I've also included the 6,000 pound per side joist hanger that will attach both main beams to the ledger of the house. What are your thoughts on the overall strength of it? Do you think with the combination of these 2 joist hangers along with the (2) 6x6 posts will hold the roof? The post isn't going to be exactly 12' away from the house... there will be roughly a 11.5' span between each post and the house. 

As far as the wind... the fasteners I'm using at the posts say they have an uplift of 2500LBS and 1070 lateral I assume thats in pounds... not sure what type of wind speed would it take to exceed those. Then I'll use standard hurricane ties to connect the trusses to the beams.

I know it's possible... I've googled and it shows a lot of these types of gable roofs over a deck. I just don't know what the skeleton looks like... I could only find a couple small pictures and no pictures of the attachment at the house.


----------



## Robpo (Mar 30, 2014)

might want to include Simpson H1 for your trusses or something simular.


----------



## concrete_joe (Oct 6, 2014)

so, what you have listed looks plenty beefy.

i would however use a different style truss, one that has the cross member up higher so that you have what looks like a raised ceiling from the deck, then adding ceiling fan or something later can hang higher.

most std wood screw (sized per tie recommendations) that you would use on all the ties will have plenty of yield and shear strength.

if you plan to finish the ceiling then you could include a couple of cross braces (wood, or cable) in that "attic" space to help stiffen it, to help against twisting. from the pics, looks like the posts are just sitting on concrete pillar, thus you'll have little rigidity in that post (no match for torq), hence why i think you need some cross bracing in the "attic". or if you dont finish the ceiling then perhaps decorative style cable bracing.


----------



## ron45 (Feb 25, 2014)

Even a 4" x 4" would hold it.
Since your going wrap and brace it there's your look...

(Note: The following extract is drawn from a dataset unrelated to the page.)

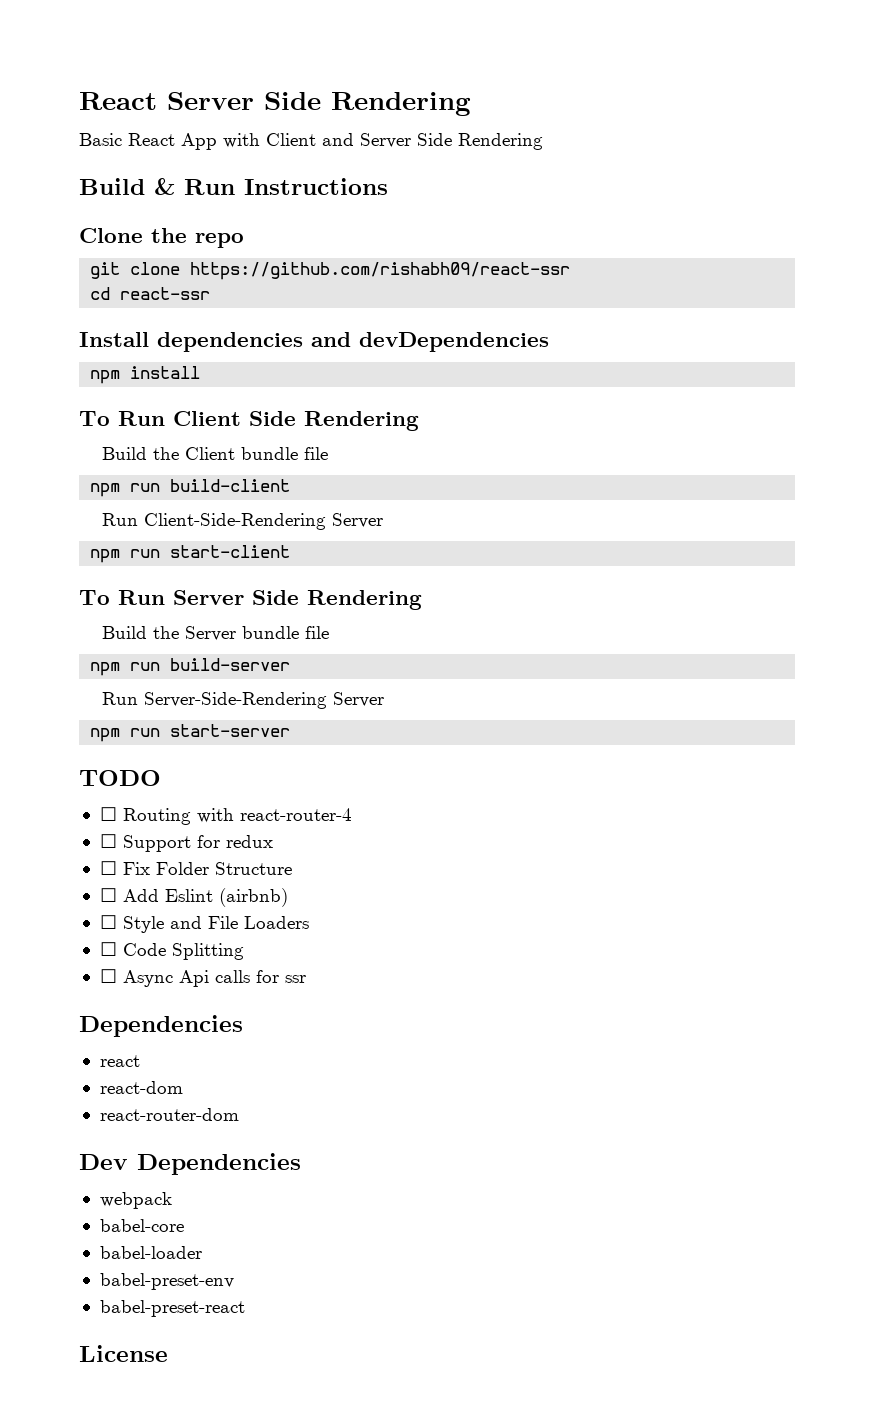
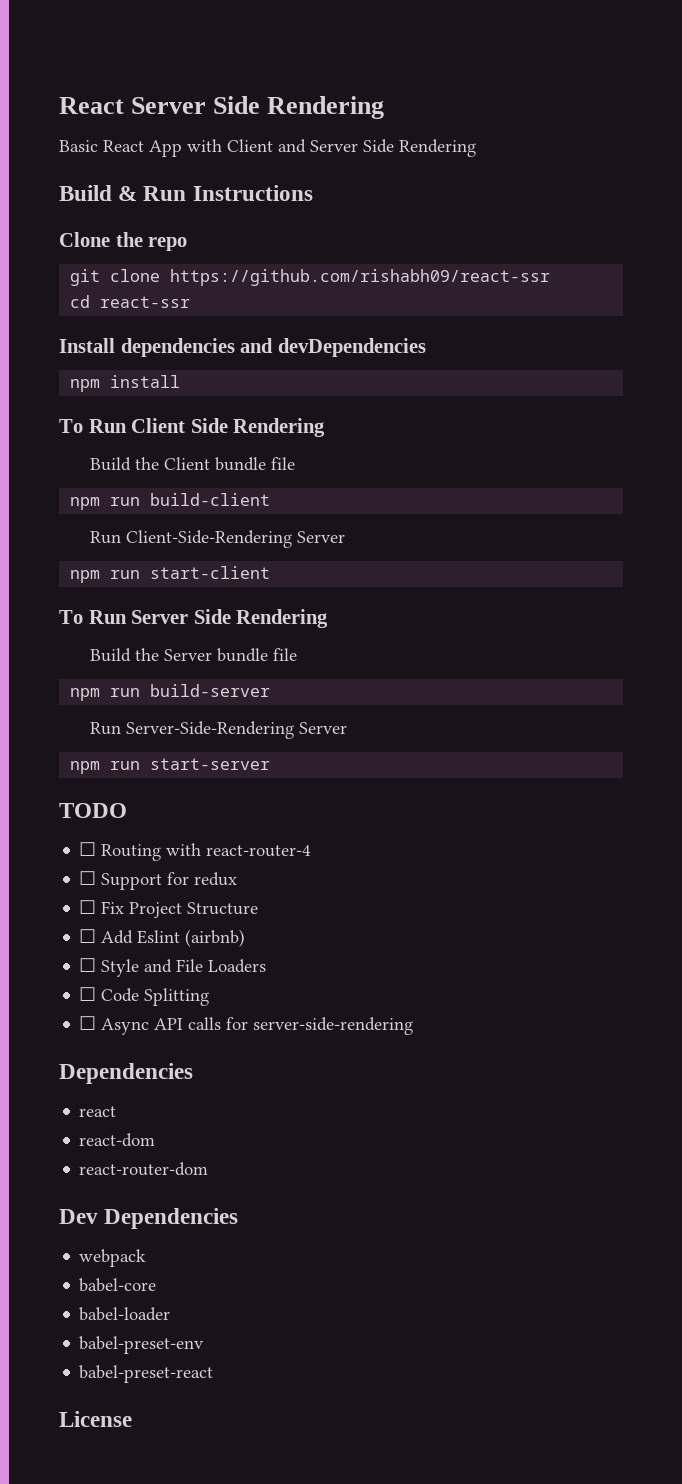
- ☐ Fix Folder Structure
+ ☐ Fix Project Structure
- ☐ Async Api calls for ssr
+ ☐ Async API calls for server-side-rendering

Here's the link for strength values.
https://courses.cit.cornell.edu/arch264/calculators/example7.1/index.html


----------



## Thurman (Feb 9, 2009)

IF I am looking at your drawing correctly, you have a "2x10x16 single" as the ledger against the house. Then you show a "2x10x12 double" as the outside beam. Is there some reason you are using two different lengths of ledger/beams running parallel to each other? I don't know where you are located but around here the 8x8 PT posts are located next to the 6x6 PT posts in all three building supply stores. The cost difference between the 6x6 and the 8x8 are minimal. What method are you using to connect the beams where they meet at each corner?


----------



## woodworkbykirk (Sep 25, 2011)

6x6 is perfectly fine. if you want beefier you can just build it up and clad it

as for 4x4.... not even a chance. pretty much all regions will no longer accept a 4x4 post for bearing purposes as they can and will break when under stress. in tornado zones they can even break under wind loads. the only time 4x4s are accepted as a post is for a hand rail post


----------



## ront02769 (Nov 28, 2008)

The thing as designed is fine and is not going anywhere. Posts are held to concrete footings with metal brackets, they are further supported 3' up by the floor framing and then again by the roof structure. There are a couple of types of hurricane ties that will work for the rafters with all of the Simpsons being adequate, nailing them on is also fine, no need for screws, as long as you use the nails specified on the simpson web site, fill every hole, and don't leave any just bent over. Have fun!! Ron. Ps. Change that front double two bye ten to read 16' before you show the thing to the town!!


----------



## Daniel Holzman (Mar 10, 2009)

There is no need to guess at loads. Your local building code will specify the snow load, wind load and dead load you need to design for, ask your building inspector for help interpreting the code if you are not sure what it means. Once you know the unit loads, multiply by the tributary area to each column to determine the load on each column.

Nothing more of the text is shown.